Pan ma kłopoty ze zrozumieniem prostego tekstu i próbuje ustawiać wypowiadajacego swą opinię waląc ni z gruchy, ni z pietruchy cienkim śrutem: „Pan i dużo innych tu na blogu, nie mówicie dlaczego nie popiera MKB tylko że wiekszość jej nie popiera i dlatego jej nie popierajcie, no bo nie ma poparcia wśrod wyborców, wiec nie jest dobrym kandydatem„.
Pan mi przypomina metody – nie przymierzając frau Mazurek z pisu – nagadać, nagadać i powiedzieć swoje bez związku i sensu byle grzmiało.
Pan nie czyta uważnie tekstów, z którymi usiłuje polemizować.
Szkoda.
Zanim się coś głupiego napisze warto przemyśleć kwestię i zwyczajnie przypomnieć sobie fakty albo i nauczyć się czegoś.
——————————
Dla zainteresowanych małe przypomnienie a propos …
Wybory prezydenckie2005
Sondaże przedwyborcze:
NA KTÓREGO Z KANDYDATÓW BĘDZIE PAN(I) GŁOSOWAĆ W TYCH WYBORACH?
.TNS OBOP……………………1-4.07…4-8.08…25-29.08…8-12.09
Donald Tusk……………………8………..23………30…………41
Włodzimierz Cimoszewicz….31………26……….24…………15 (zrezygnował z udziałiu)
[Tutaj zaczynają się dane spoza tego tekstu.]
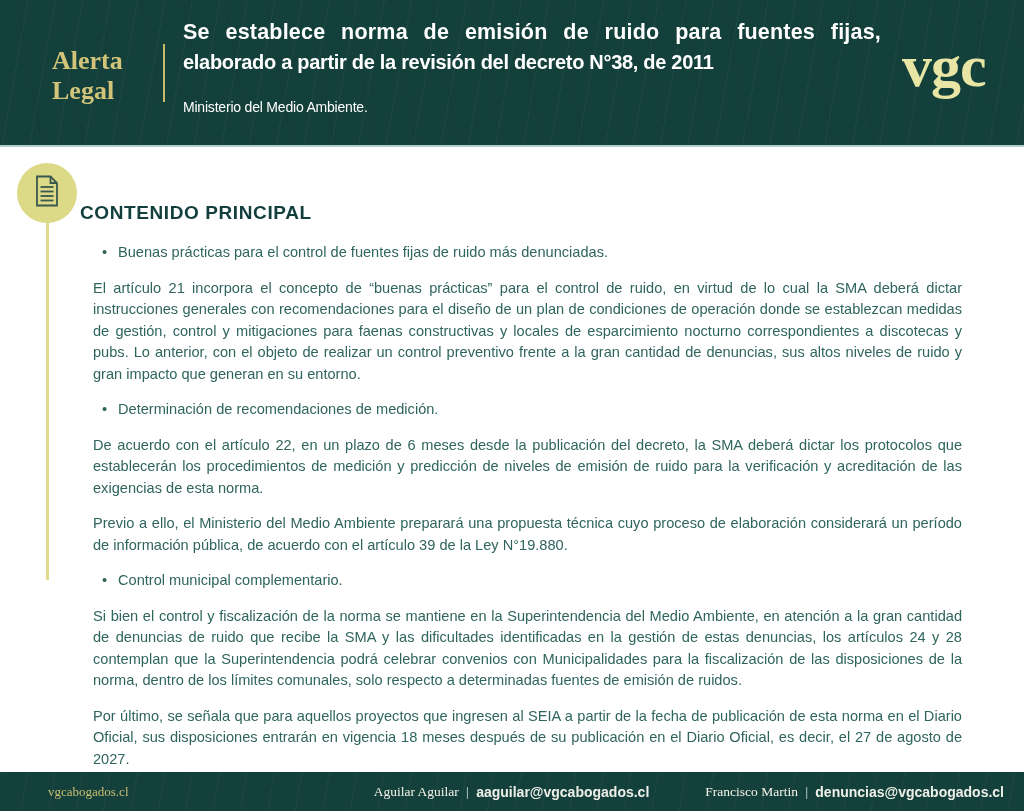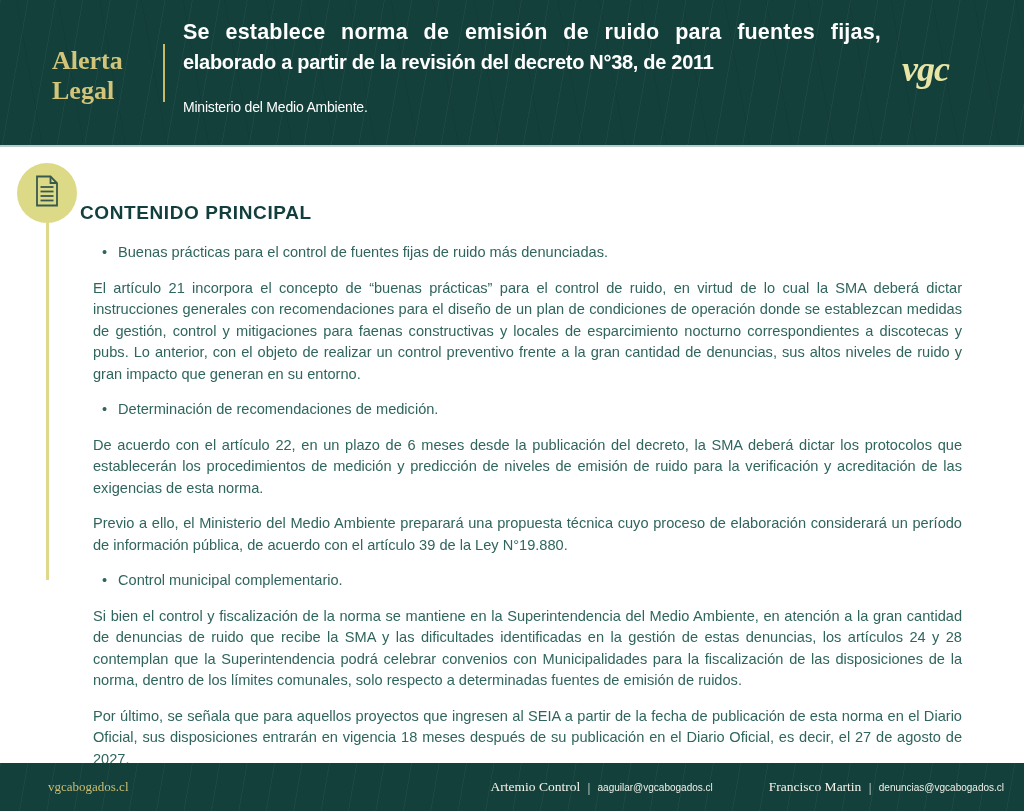"vgc" .logo { font-size: 36px -> 60px; font-style: italic -> none; top: 48px -> 32px }
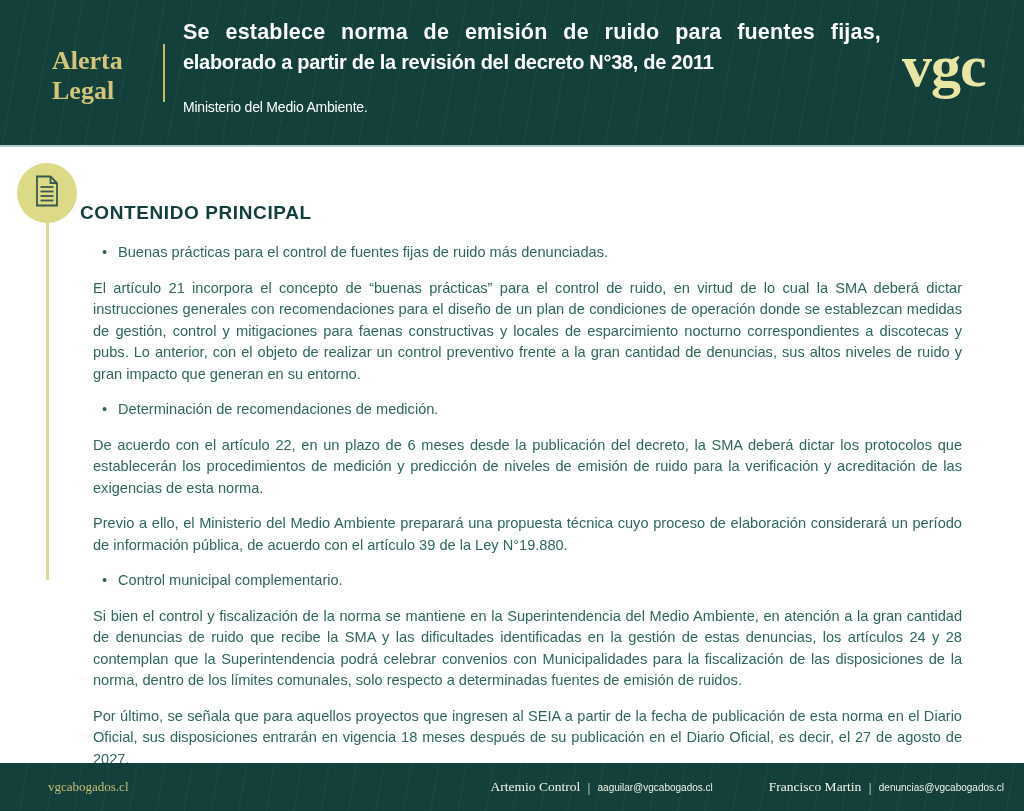"vgcabogados.cl" .footer { height: 48px -> 39px }
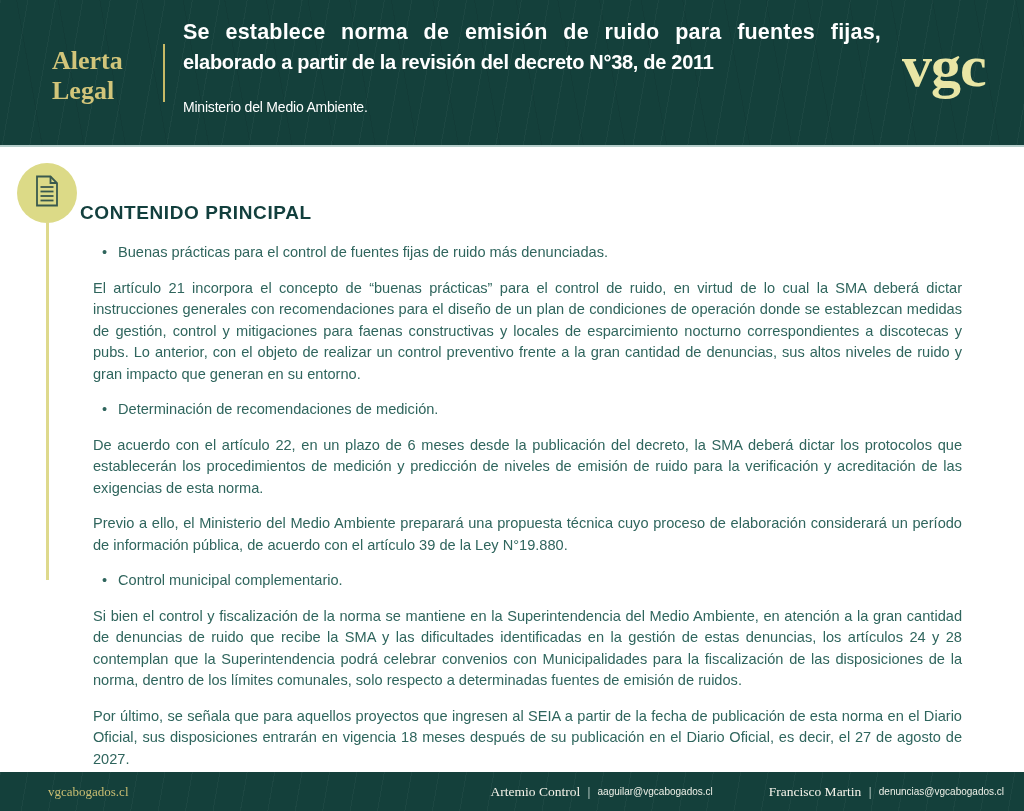"Artemio Control" span.contact-name { text: Artemio Control -> Aguilar Aguilar }
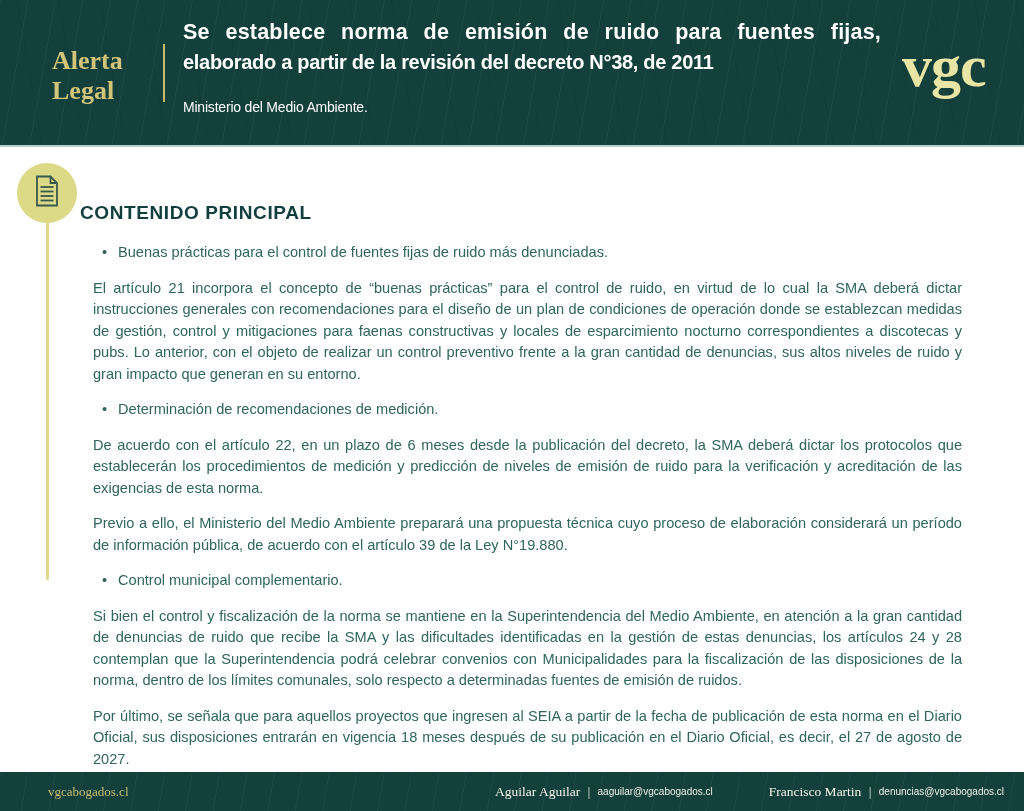"aaguilar@vgcabogados.cl" .contact-email { font-size: 10px -> 14px; font-weight: normal -> bold }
Lech Kaczyński……………….16………21……….21…………23
Andrzej Lepper……………….15………9…………7…………..8
reszta
Wyniki I tura: frekwencja 49.7%
……………………..głosów………%
1 Tusk……………5 429 666…..36,3%
2 Kaczyński L…..4 947 927…..33,1
3 Lepper…………2 259 094…..15,1
4 Borowski………1 544 642…..10,3
a potem wiadomo…
@pawel markiewicz
No na pewno retoryka jest ważna, bo oczywiście więcej ludzi rozumie profesora Matczaka (nawet ja) niż na przykład profesora Rzeplinskiego. Ale gorzej niż brak dobrej retoryki jest używać retoryczne „triki” w niedobrym celu aby maskować kłamstwo i niezdolność. Trzeba nauczyć dzieciom w szkole który polityk mówi retorycznie dobrze i swobodnie w niedobrym celu, gdzie są jego „triki”. To moim zdaniem ważniejsze niż wymagać od polityków dobrą retorykę.
Adam Szostkiewicz, 6 maja o godz. 18:26
Ja mowilem o gadulach, ktorych widac na codzien, ktorzy robia te polska, pozal sie boze, polityke.
Tusk jest mistrzem absolutnym bo i jasno mowi, i z sensem. Cimoszewicz zaraz za nim. Ale ichnie ma w mediach!!!!!
Przez ostatnie 3dni…to jakiś surrealistyczny festiwal. A wynik to już odlot…
@Thomas
Nie ma co dyskutowac z lemarc. To psychopata nieznoszacy krytyki.
@zza kałuży:
Nie prawnikiem. Inżynierem w dziale R+B. Jaki będzie udział prawnika — zobaczymy. Najpierw ktoś musi opisać wynalazek.
W każdym razie tak Ciebie czytam, a potem zerkam co się patentuje na świecie „w tym temacie” i znajduję np. patent amerykański na coś, co współpracownicy zrobili parę miesięcy temu — przed tamtym patentem jeszcze. Cóż, u nas warunki patentowania są postawione trochę inaczej, raczej by nie przeszło, nawet nie próbowaliśmy tego opatentować. Ale zawsze jakieś poczucie, że to nie jest inny świat.
@mały fizyk
Juz zauwazylem i mu nie odpowiadalem. 🙂 Dzieki!